Dans son essai, Freud semble avoir anticipé notre hésitation à considérer toutes ces expériences étranges comme étant liées à une anxiété de castration infantile. Comme le disait le philosophe FWJ Schelling, «Unheimlich est le nom de tout ce qui aurait dû rester secret et caché, mais qui est apparu à la lumière.» Freud a également examiné les étranges sentiments qui découlent des doubles corps (doppelgängers), des compulsions de répétition et mauvais œil. Pour se concentrer sur un seul d’entre eux – le manque de simplicité de son simulacre, il a raconté:

«J’étais assis seul dans mon compartiment éclairé par un wagon quand une secousse du train plus violente que d’habitude a balancé la porte du placard à linge attenant, et un vieux monsieur en robe de chambre et une casquette de voyage est entré. J’ai supposé qu’en sortant de la buanderie située entre les deux compartiments, il avait pris la mauvaise direction et est entré par erreur dans mon compartiment. En me levant avec l’intention de le redresser, je réalisai immédiatement à ma consternation que l’intrus n’était rien d’autre que mon propre reflet dans le miroir de la porte ouverte. Je me souviens encore que je n’aimais pas beaucoup son apparence.

C’est le sentiment étrange qui vient d’une rencontre avec un double. Pas vraiment la peur, mais comme le psychologue Stephen Frosh l’a dit, «plus une sorte de frisson malheureux, une aversion pour être confronté à quelque chose d’un peu peu méritoire». On pense au film de Kubrick (et à l’adaptation du roman de Stephen King), The Shining , qui utilisait fréquemment les doubles pour susciter une effrayante inquiétude et une terreur rampante. C’est l’inquiétude que Freud a qualifiée d’appartenant à «le domaine de l’effroi, de ce qui évoque la peur et la terreur».
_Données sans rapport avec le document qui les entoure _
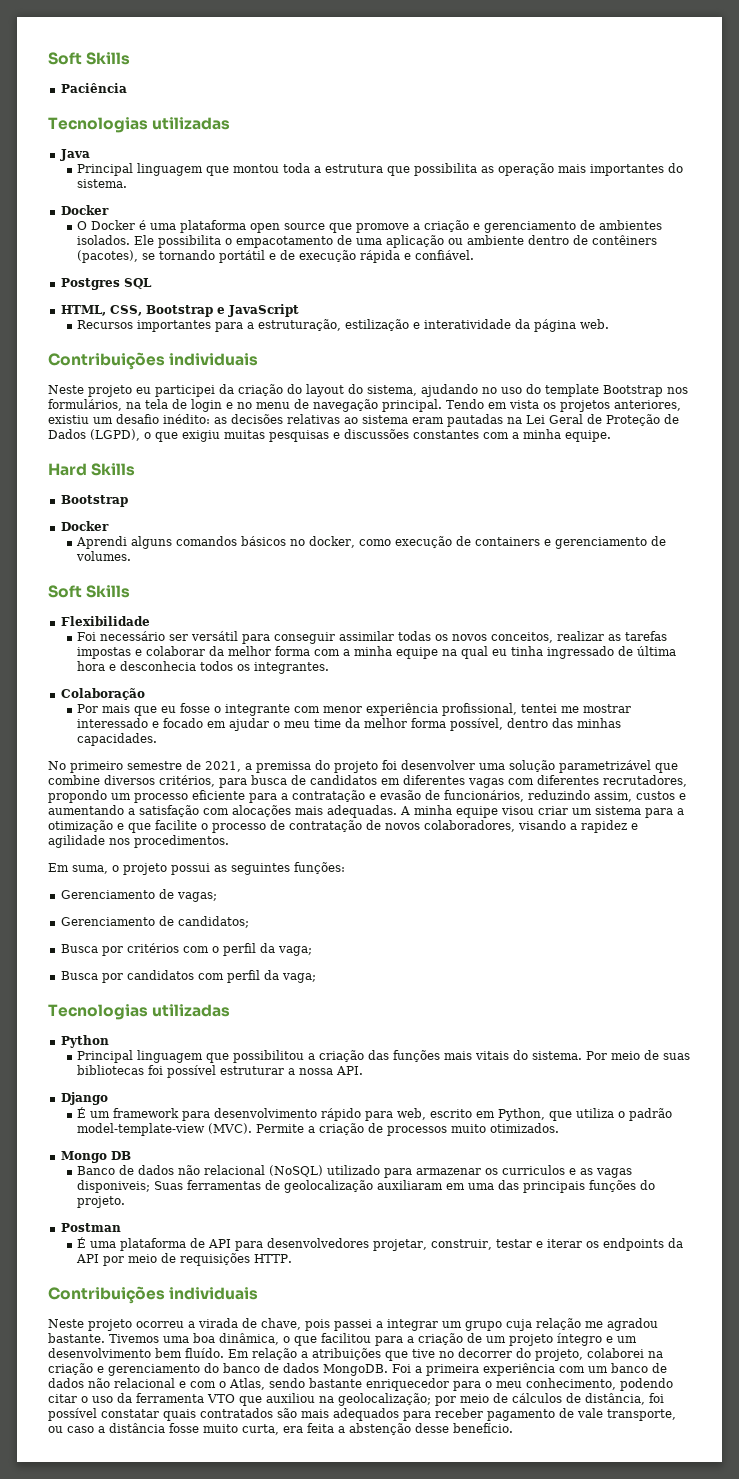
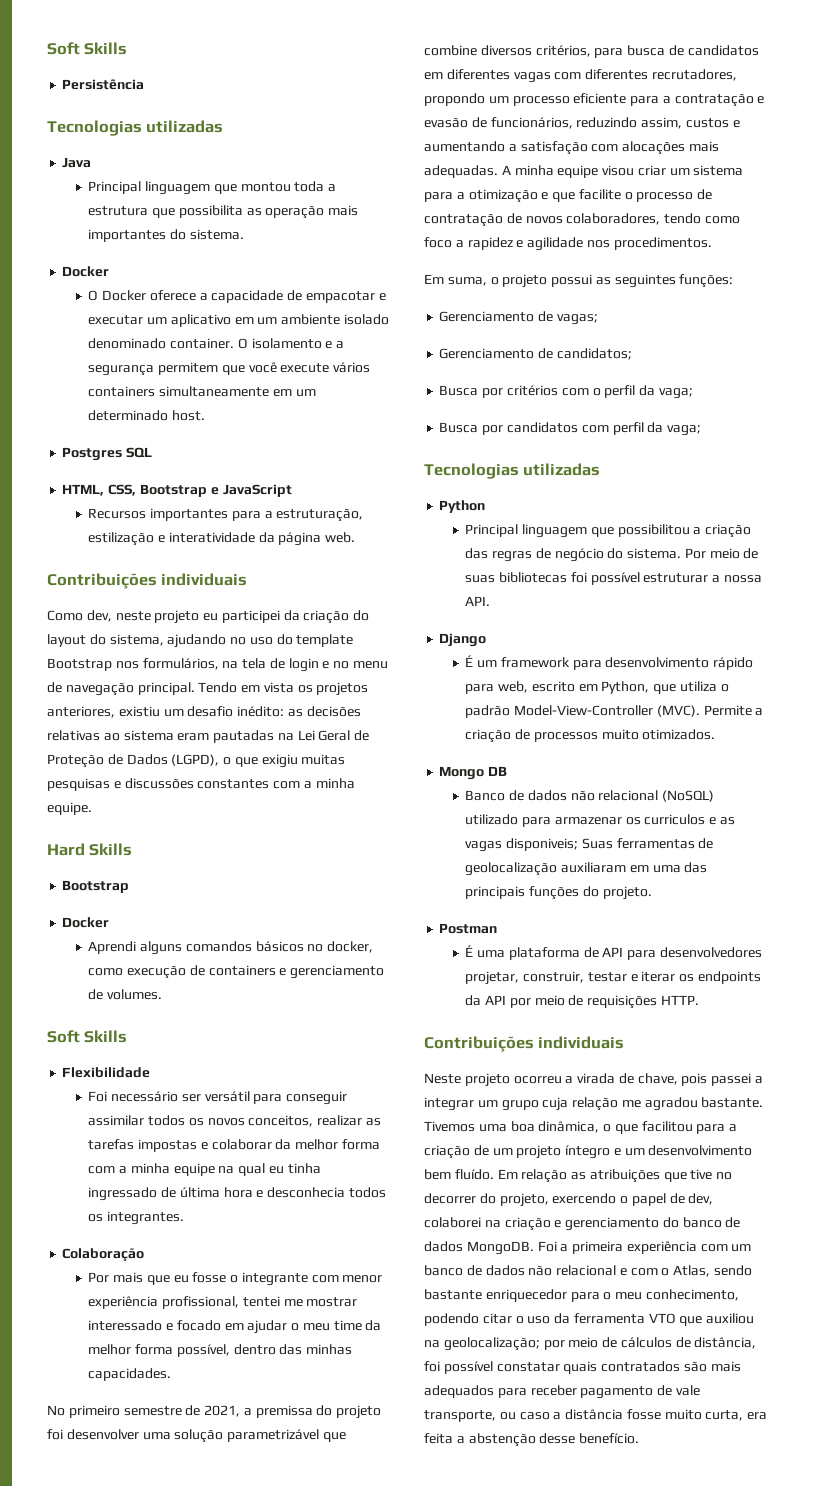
[48,52,131,65] [60,83,127,93] Soft Skills // Paciência -> [47,42,128,55] [62,79,145,90] Soft Skills // Persistência
[139,220,663,233] [77,235,658,248] [77,250,475,263] é uma plataforma open source que promove a criação e gerenciamento de ambientes isolados. Ele possibilita o empacotamento de uma aplicação ou ambiente dentro de contêiners (pacotes), se tornando portátil e de execução rápida e confiável. -> [149,290,386,303] [88,314,389,327] [88,338,345,349] [88,362,371,376] [88,386,316,397] [88,410,206,421] oferece a capacidade de empacotar e executar um aplicativo em um ambiente isolado denominado container. O isolamento e a segurança permitem que você execute vários containers simultaneamente em um determinado host.
[48,385,84,394] Neste -> [47,610,151,622] Como dev, neste
[398,631,432,641] todas -> [148,1115,186,1126] todos
[518,820,566,830] visando -> [664,213,740,224] [424,237,452,248] tendo como foco
[393,1050,510,1062] funções mais vitais -> [492,548,604,562] regras de negócio
[77,1123,206,1136] model-template-view -> [514,705,654,716] Model-View-Controller
[301,1351,308,1358] a -> [571,1172,587,1180] as
(583, 1355) none -> [552,1193,714,1206] exercendo o papel de dev,

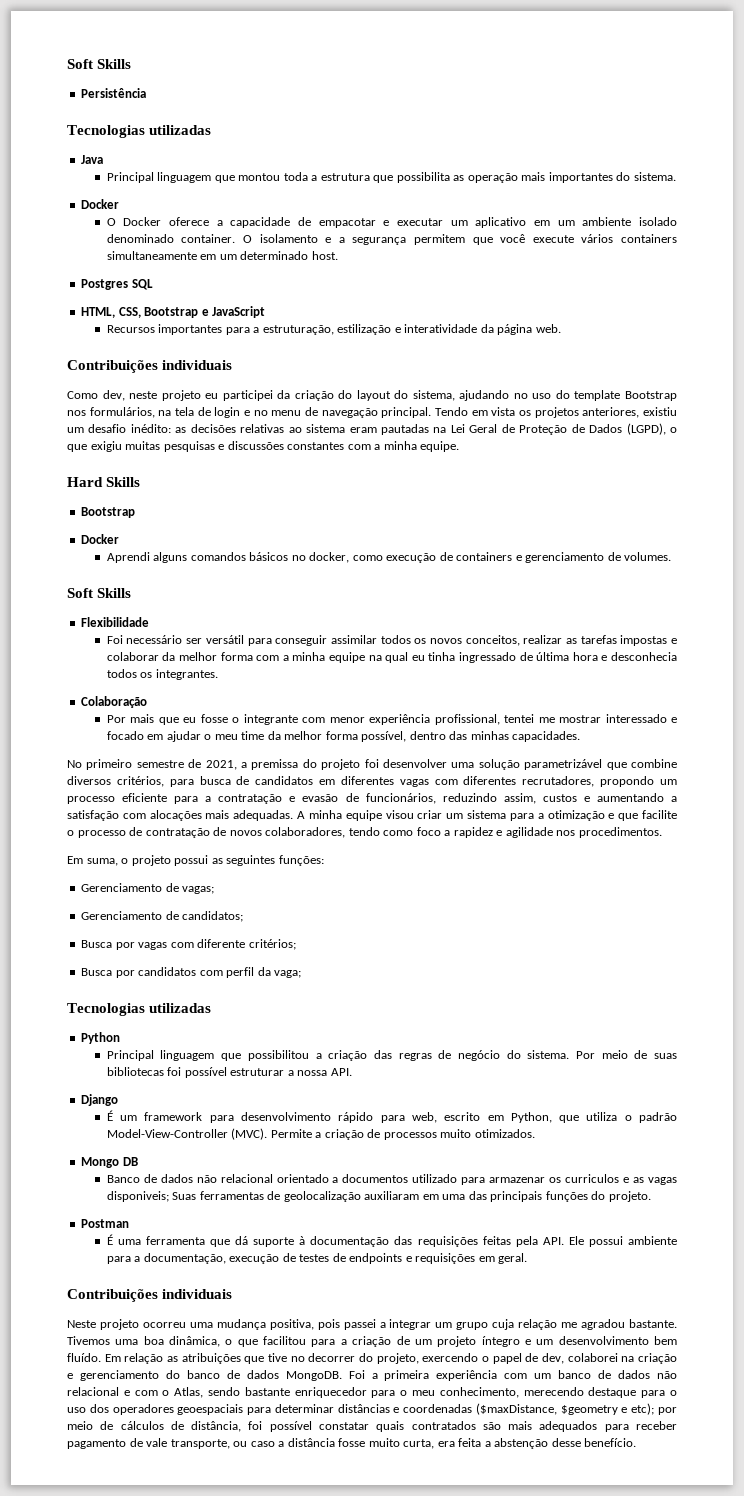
[506,385,693,399] critérios com o perfil da vaga; -> [138,939,296,950] vagas com diferente critérios;
[662,790,715,802] (NoSQL) -> [276,1174,409,1183] orientado a documentos
[508,947,762,960] [465,971,761,985] [465,995,699,1009] plataforma de API para desenvolvedores projetar, construir, testar e iterar os endpoints da API por meio de requisições HTTP. -> [145,1236,677,1247] [106,1253,528,1264] ferramenta que dá suporte à documentação das requisições feitas pela API. Ele possui ambiente para a documentação, execução de testes de endpoints e requisições em geral.
[565,1073,678,1085] a virada de chave, -> [189,1319,314,1330] uma mudança positiva,
[424,1313,755,1326] [424,1337,540,1351] podendo citar o uso da ferramenta VTO que auxiliou na geolocalização; -> [523,1387,677,1398] [67,1403,655,1415] merecendo destaque para o uso dos operadores geoespaciais para determinar distâncias e coordenadas ($maxDistance, $geometry e etc);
Stephen Frosh a écrit: «Il y a beaucoup de choses dans la psychanalyse qui relèvent de la« hantise ».» En fait, il soutient que la psychanalyse elle-même peut être considérée comme une sorte d’exorcisme. On pourrait dire quelque chose de similaire à propos de la psychothérapie plus généralement. Le psychanalyste Hans Loewald a déjà fait remarquer que l’objectif de la psychothérapie, en particulier pour traiter les problèmes liés aux traumatismes, aidait les patients à «transformer les fantômes en ancêtres». Ce sont les fantômes de notre histoire relationnelle et le manque de banalité de notre expérience est une sorte particulière de nostalgie. – comme une impression de déjà vu qui tourne mal. Ce n’est pas une peur de quelque chose qui va arriver, mais le fait d’être hanté par ce qui se cache en dehors de notre conscience de notre propre histoire. De cette façon étrange, nous sommes des fantômes pour nous-mêmes.

© 2018 Bruce C. Poulsen

Références

Freud, S. (1919). L’inquiétant . New York: Classiques Pingouin.

Frosh, S. (2012). Hauntings: Psychanalyse et transmission fantomatique. American Imago , 69 (2), 241-264.

Hoffman, ETA (1817). Der Sandmann (l’homme du sable). Traduction anglaise par John Oxenford. https://germanstories.vcu.edu

Morris, DB (1985). Sublimité gothique. Nouvelle histoire littéraire , 16 (2), 299-319.